### Activity
Gather all lines in the entries below that include the word "left".

### Data section
☆ ☆ ☆ ☆

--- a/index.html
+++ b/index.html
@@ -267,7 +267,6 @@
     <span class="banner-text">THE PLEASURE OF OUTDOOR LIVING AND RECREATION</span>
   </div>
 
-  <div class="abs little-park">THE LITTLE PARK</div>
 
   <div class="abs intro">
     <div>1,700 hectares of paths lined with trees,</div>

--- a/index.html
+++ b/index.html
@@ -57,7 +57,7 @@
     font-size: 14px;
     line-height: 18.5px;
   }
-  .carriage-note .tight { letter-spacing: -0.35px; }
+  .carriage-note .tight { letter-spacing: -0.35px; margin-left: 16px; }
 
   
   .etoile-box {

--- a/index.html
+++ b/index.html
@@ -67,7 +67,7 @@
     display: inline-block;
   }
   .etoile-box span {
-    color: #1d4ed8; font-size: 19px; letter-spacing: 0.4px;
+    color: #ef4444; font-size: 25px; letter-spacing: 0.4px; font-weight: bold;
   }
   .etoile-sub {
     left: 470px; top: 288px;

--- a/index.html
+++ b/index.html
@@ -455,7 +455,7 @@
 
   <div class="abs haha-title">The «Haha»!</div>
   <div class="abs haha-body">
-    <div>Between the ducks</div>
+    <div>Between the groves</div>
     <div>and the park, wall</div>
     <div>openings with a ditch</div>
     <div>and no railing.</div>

☆ ☆ ☆ ☆

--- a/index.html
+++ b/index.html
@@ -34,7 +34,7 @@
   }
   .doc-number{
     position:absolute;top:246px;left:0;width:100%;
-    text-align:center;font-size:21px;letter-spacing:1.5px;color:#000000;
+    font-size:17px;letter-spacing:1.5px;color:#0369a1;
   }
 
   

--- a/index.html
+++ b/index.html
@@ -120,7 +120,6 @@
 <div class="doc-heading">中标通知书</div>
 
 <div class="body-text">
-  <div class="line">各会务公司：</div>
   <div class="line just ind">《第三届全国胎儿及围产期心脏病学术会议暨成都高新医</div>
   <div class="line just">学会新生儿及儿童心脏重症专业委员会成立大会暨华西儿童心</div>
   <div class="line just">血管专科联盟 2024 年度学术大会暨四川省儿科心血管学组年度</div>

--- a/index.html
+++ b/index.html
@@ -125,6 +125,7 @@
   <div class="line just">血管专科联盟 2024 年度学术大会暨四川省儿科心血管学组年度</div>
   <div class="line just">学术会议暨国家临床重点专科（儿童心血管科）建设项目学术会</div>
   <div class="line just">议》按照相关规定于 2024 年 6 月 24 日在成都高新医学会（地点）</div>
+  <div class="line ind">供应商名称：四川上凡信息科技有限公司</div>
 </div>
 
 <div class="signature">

☆ ☆ ☆ ☆

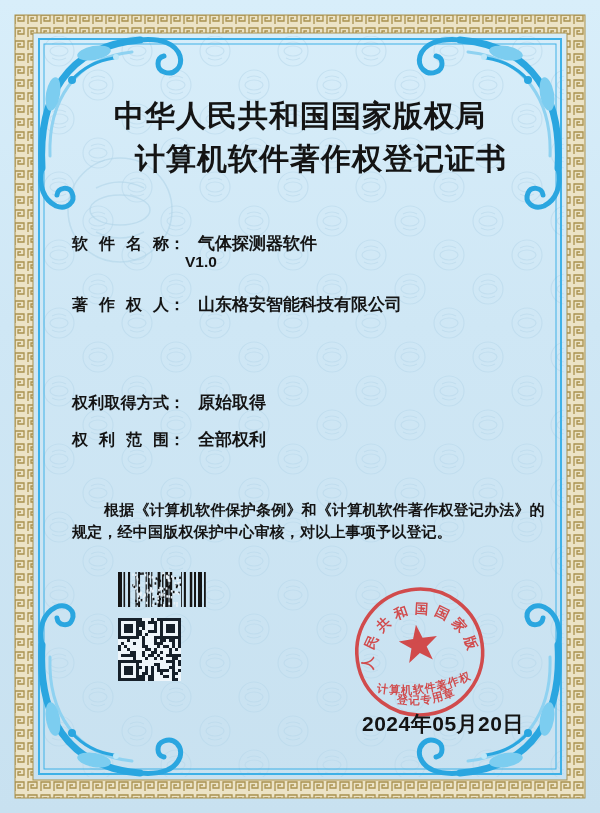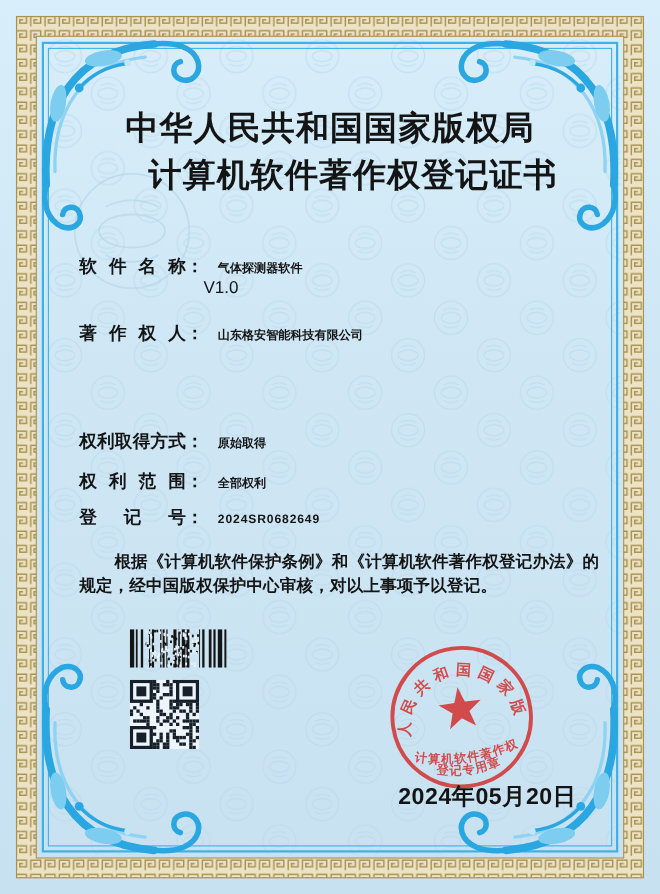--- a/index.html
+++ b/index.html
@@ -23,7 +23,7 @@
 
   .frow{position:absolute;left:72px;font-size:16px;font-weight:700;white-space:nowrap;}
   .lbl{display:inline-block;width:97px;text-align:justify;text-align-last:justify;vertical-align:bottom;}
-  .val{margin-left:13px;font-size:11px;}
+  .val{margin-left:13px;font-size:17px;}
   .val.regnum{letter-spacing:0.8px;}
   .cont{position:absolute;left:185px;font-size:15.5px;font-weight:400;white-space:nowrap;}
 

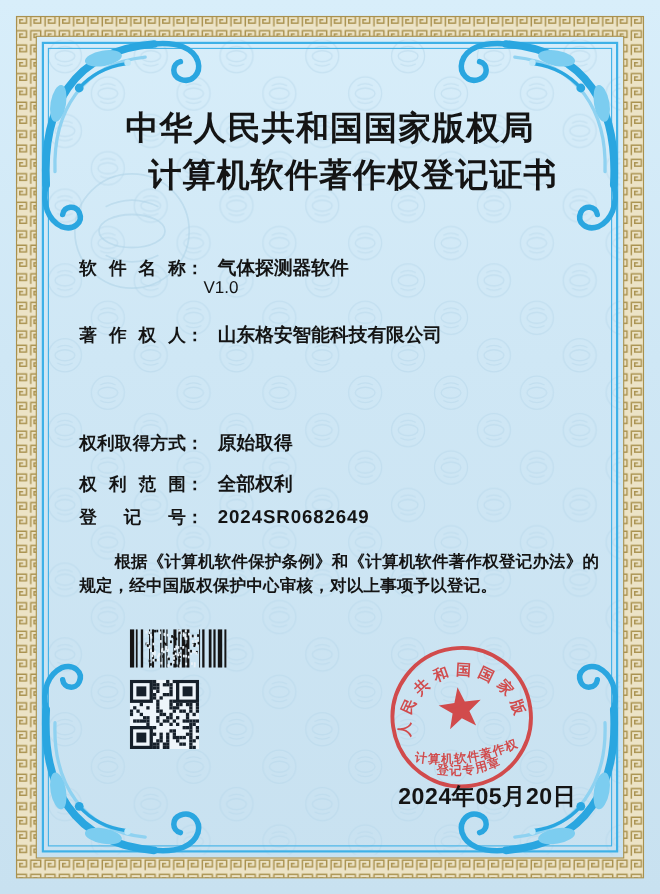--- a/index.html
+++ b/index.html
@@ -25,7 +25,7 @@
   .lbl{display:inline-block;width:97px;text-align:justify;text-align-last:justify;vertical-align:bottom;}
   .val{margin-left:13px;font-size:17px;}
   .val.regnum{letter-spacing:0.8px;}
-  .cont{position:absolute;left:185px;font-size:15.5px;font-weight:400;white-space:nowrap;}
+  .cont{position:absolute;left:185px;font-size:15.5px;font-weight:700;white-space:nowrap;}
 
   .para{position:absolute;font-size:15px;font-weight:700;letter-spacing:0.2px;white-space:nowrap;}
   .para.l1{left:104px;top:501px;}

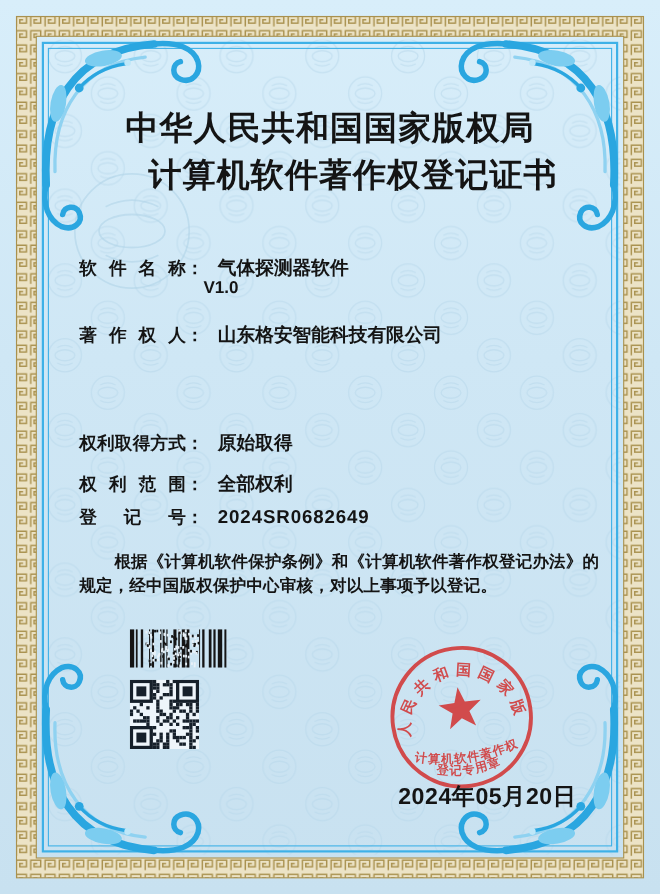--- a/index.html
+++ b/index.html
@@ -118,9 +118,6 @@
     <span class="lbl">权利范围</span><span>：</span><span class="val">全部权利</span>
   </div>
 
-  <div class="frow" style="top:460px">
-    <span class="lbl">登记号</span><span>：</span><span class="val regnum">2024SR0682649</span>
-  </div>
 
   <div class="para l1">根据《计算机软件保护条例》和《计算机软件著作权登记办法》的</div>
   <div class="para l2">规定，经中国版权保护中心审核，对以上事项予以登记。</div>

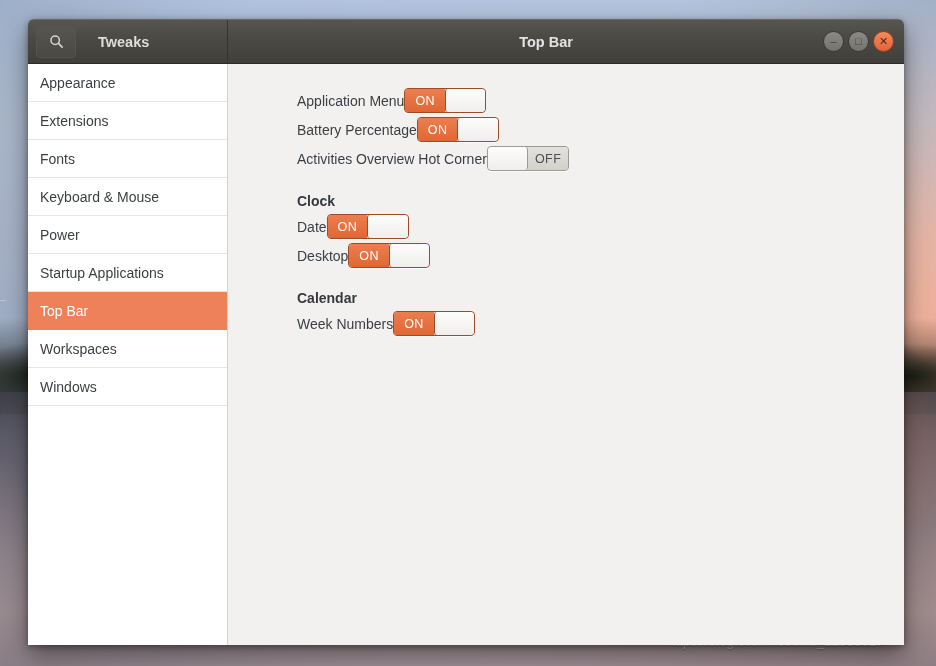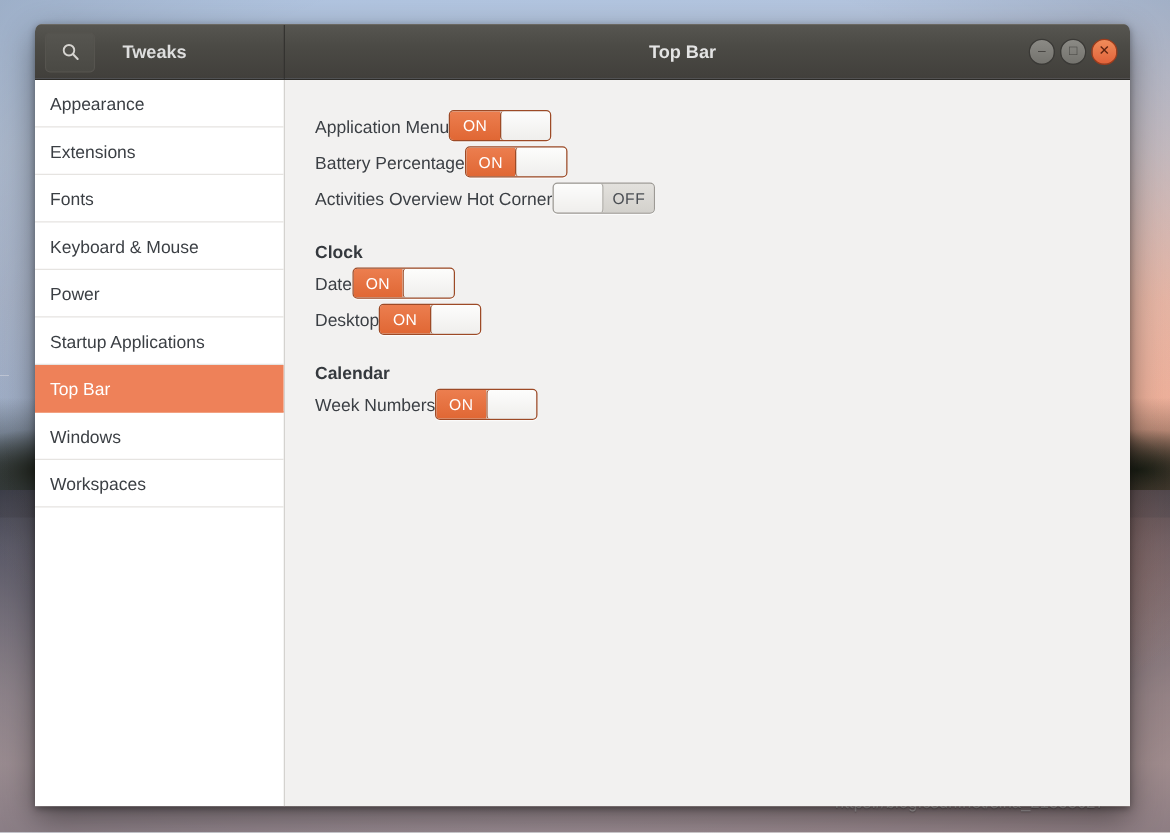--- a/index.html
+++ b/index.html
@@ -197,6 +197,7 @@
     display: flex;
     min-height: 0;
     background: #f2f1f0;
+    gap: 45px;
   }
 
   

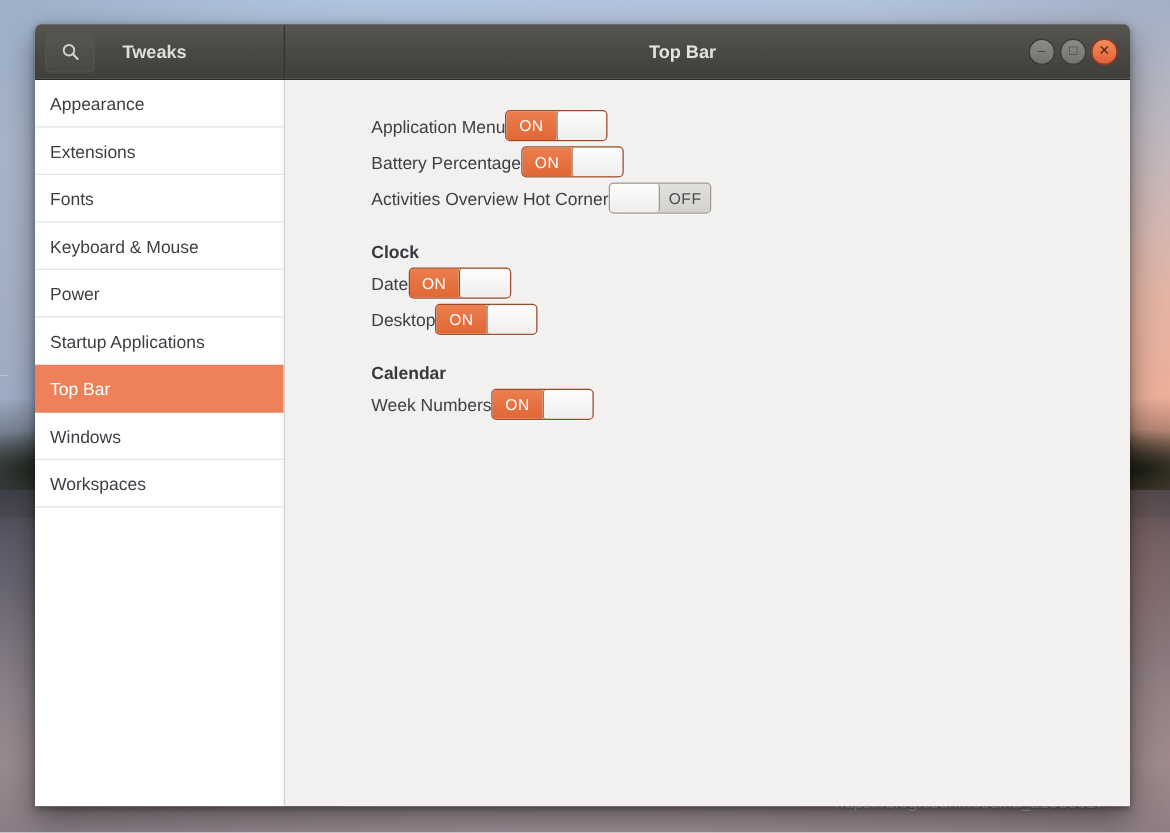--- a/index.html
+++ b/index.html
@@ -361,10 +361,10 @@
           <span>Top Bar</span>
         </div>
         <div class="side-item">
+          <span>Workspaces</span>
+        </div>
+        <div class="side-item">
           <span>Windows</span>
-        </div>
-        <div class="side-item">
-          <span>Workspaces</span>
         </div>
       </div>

☆ ☆ ☆ ☆

### Response below
+  .carriage-note .tight { letter-spacing: -0.35px; margin-left: 16px; }
     left: 470px; top: 288px;
     position:absolute;top:246px;left:0;width:100%;
   .frow{position:absolute;left:72px;font-size:16px;font-weight:700;white-space:nowrap;}
-  .val{margin-left:13px;font-size:11px;}
+  .val{margin-left:13px;font-size:17px;}
   .cont{position:absolute;left:185px;font-size:15.5px;font-weight:400;white-space:nowrap;}
   .val{margin-left:13px;font-size:17px;}
-  .cont{position:absolute;left:185px;font-size:15.5px;font-weight:400;white-space:nowrap;}
+  .cont{position:absolute;left:185px;font-size:15.5px;font-weight:700;white-space:nowrap;}
   .para.l1{left:104px;top:501px;}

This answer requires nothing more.